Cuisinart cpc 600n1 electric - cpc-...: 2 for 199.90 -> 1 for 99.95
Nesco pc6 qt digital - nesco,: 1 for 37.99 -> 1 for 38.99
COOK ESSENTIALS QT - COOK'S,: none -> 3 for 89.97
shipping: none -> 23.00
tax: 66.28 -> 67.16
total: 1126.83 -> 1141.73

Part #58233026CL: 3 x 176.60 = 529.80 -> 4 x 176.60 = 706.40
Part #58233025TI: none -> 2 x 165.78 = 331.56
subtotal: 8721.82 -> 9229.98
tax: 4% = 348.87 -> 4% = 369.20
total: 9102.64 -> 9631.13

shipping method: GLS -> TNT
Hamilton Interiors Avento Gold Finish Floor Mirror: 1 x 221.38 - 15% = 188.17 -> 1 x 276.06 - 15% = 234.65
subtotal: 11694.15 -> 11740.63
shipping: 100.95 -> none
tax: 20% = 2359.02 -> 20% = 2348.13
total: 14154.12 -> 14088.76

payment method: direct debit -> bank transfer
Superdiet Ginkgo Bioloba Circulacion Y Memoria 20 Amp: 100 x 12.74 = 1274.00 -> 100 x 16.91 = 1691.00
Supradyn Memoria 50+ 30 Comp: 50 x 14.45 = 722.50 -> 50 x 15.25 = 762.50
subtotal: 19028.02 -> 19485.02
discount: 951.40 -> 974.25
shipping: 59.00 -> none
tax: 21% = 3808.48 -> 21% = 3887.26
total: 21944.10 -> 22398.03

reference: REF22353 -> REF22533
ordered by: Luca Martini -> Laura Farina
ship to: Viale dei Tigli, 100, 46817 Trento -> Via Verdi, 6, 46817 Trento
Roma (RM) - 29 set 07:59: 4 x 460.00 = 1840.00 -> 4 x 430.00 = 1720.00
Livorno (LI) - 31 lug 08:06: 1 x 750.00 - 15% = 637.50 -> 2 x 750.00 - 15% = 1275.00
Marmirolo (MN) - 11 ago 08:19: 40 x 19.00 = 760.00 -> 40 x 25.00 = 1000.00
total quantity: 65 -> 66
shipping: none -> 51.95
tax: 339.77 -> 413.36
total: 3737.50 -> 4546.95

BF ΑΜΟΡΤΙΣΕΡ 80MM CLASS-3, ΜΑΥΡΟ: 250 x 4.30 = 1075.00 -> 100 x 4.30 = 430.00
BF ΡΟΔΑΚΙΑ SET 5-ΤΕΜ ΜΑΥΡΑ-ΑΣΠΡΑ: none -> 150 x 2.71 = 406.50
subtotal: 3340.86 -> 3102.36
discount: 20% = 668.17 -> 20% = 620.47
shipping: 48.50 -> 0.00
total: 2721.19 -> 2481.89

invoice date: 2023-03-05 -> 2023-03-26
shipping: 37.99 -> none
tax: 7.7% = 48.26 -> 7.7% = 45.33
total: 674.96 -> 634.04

━━━━━━

### EXERCISE
State the number of lines in the records that contain the string "Memoria", and nothing more.

### RESPONSE TO THIS EXERCISE
2